En esta fotografía están mis abuelos maternos, mi tío, mi madre y mi tía. Falta la más pequeña, que nacería unos años después.
Está hecha a principios de los 40: quizá era la primavera de 1941 ó 42.
Mi tío y mi madre se llevaban unos 20 meses. La diferencia de edad entre
mi madre y mi tía era de más de cuatro años. En esos años que las
separan habían nacido otras dos criaturas que murieron en el intervalo
de pocas semanas: Silverio, con algo más de dos años y Francisco, de
unos pocos meses. A los dos se los llevó el sarampión que entonces hacía
estragos, como tantas otras enfermedades infantiles. Los primeros años
eran críticos y si los niños los superaban había otro trance que pasar:
la primera juventud, en la cual la tuberculosis les rondaba y se llevaba
a muchos de ellos.
Mi abuela fue una madre con suerte: sólo perdió dos hijos. Vecinas y
amigas perdieron tres, cuatro, seis... Los hijos te los daba Dios y Dios
te los quitaba. Perderlos era algo tan natural como parirlos. Se morían
y a ello todo el mundo estaba acostumbrado: "Angelitos al cielo y
ropita al arca". Los angelitos volvían al lugar de donde habían venido y
la ropa se guardaba porque al año siguiente seguramente se habría de
volver a usar. Se les velaba, se les lloraba, se les enterraba y se les
olvidaba. A veces, se aprovechaba su nombre para otro que nacía después.

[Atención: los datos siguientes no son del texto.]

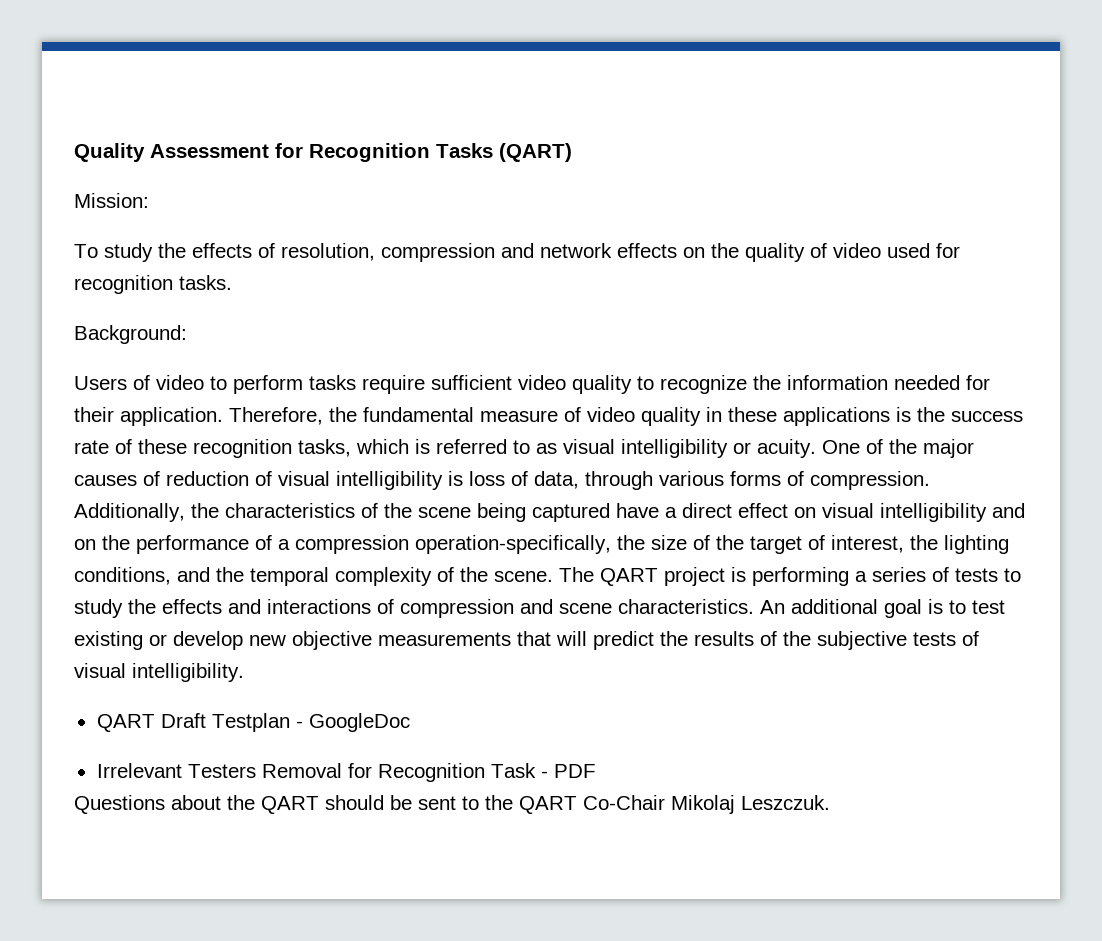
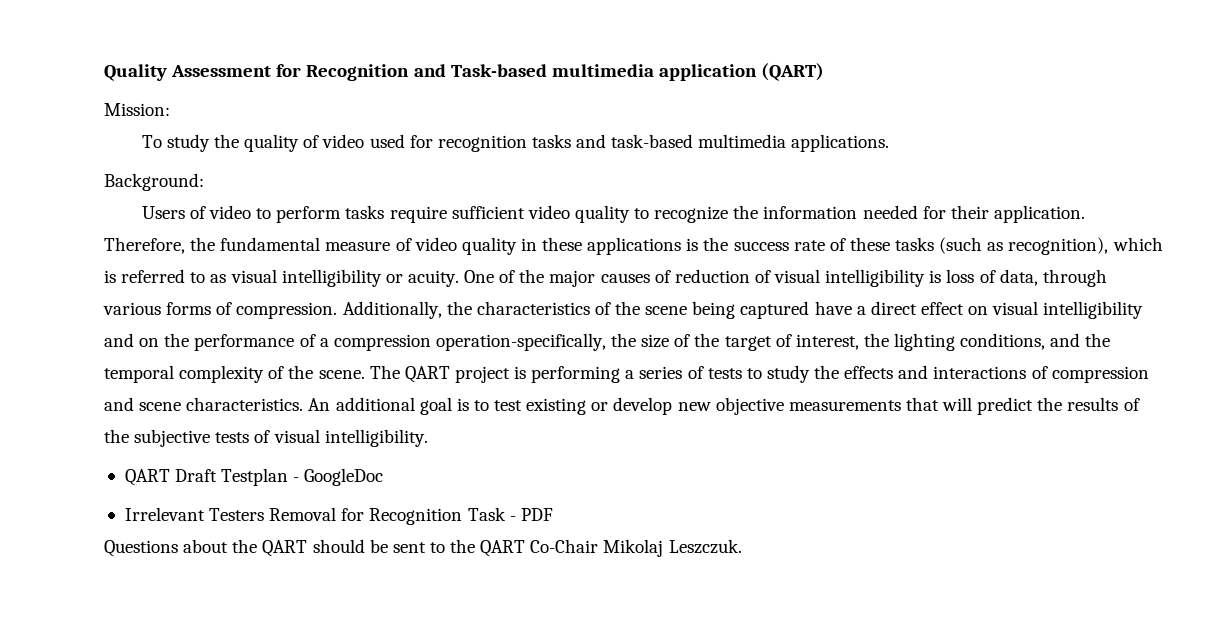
- Quality Assessment for Recognition Tasks (QART)
+ Quality Assessment for Recognition and Task-based multimedia application (QART)
- To study the effects of resolution, compression and network effects on the quality of video used for recognition tasks.
+ To study the quality of video used for recognition tasks and task-based multimedia applications.
- Therefore, the fundamental measure of video quality in these applications is the success rate of these recognition tasks, which is referred to as visual intelligibility or acuity.
+ Therefore, the fundamental measure of video quality in these applications is the success rate of these tasks (such as recognition), which is referred to as visual intelligibility or acuity.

De los que hubieran sido mis tíos no queda ni siquiera una fotografía.
Fotografiarse era un acontecimiento para el cual había que prepararse
con tiempo.
Cuando pensamos en el desgarro que debe producir la muerte de un hijo
nos sorprenden estas historias tan cercanas a nosotros. Cuando los hijos
se han convertido en el centro de atención, cuando absorben tu pasado,
tu presente y hasta tu futuro, cuando sus cambios y vaivenes determinan
la felicidad propia, se nos hace difícil comprender cómo no hace tanto
tiempo eran una parte de la vida que venía con naturalidad -si no venían
se podían criar los sobrinos, los ahijados... que para eso había muchos
en casi todas las famlias-, se criaba con naturalidad y si se iban la
vida seguía porque ni eran el centro ni podían serlo. Se esperaba de
ellos que crecieran con lo que había -lo mismo que sus padres habían
tenido-, que ayudaran en cuanto tuvieran edad -que era muy pronto- y que
cuidaran a sus padres en la vejez..
Así era la vida y de ella venimos. Sin olvidarnos de que así sigue siendo todavía en sitios no tan lejanos.
(Imagen: fotografía familiar. Principios de los años 40 del siglo pasado)
Sorprende la capacidad humana de relativizar y sobreponerse. Todo depende de los puntos de referencia. Actualmente, aobreponerse a la muerte de un hijo es muy diferente. ¡Qué tiempos tan duros y felices al mismo tiempo!
ResponderEliminar¿Te he dicho que te pareces a tu abuela?
Sí, a medida que envejecemos descubrimos parecidos en los que antes ni habíamos reparado.
ResponderEliminarConozco muy de cerca esas historias, yo soy el único superviviente entre cinco hermanos. Prácticamente no conocí a ninguno de ellos. Siempre me ha llamado la atención, sabiendo esto y habiéndolo vivido, cómo somos capaces de sobreponernos a esos episodios y hacer de cualquier contratiempo cotidiano una piedra insuperable.
ResponderEliminarUn beso, Ana.
Bienvenido, Walden. Una alegría tenerte por aquí.
ResponderEliminarEfectivamente hacemos montañas de granos de arena pero es nuestra arena y nos ciega los ojos y no vemos mas que eso.
Besos.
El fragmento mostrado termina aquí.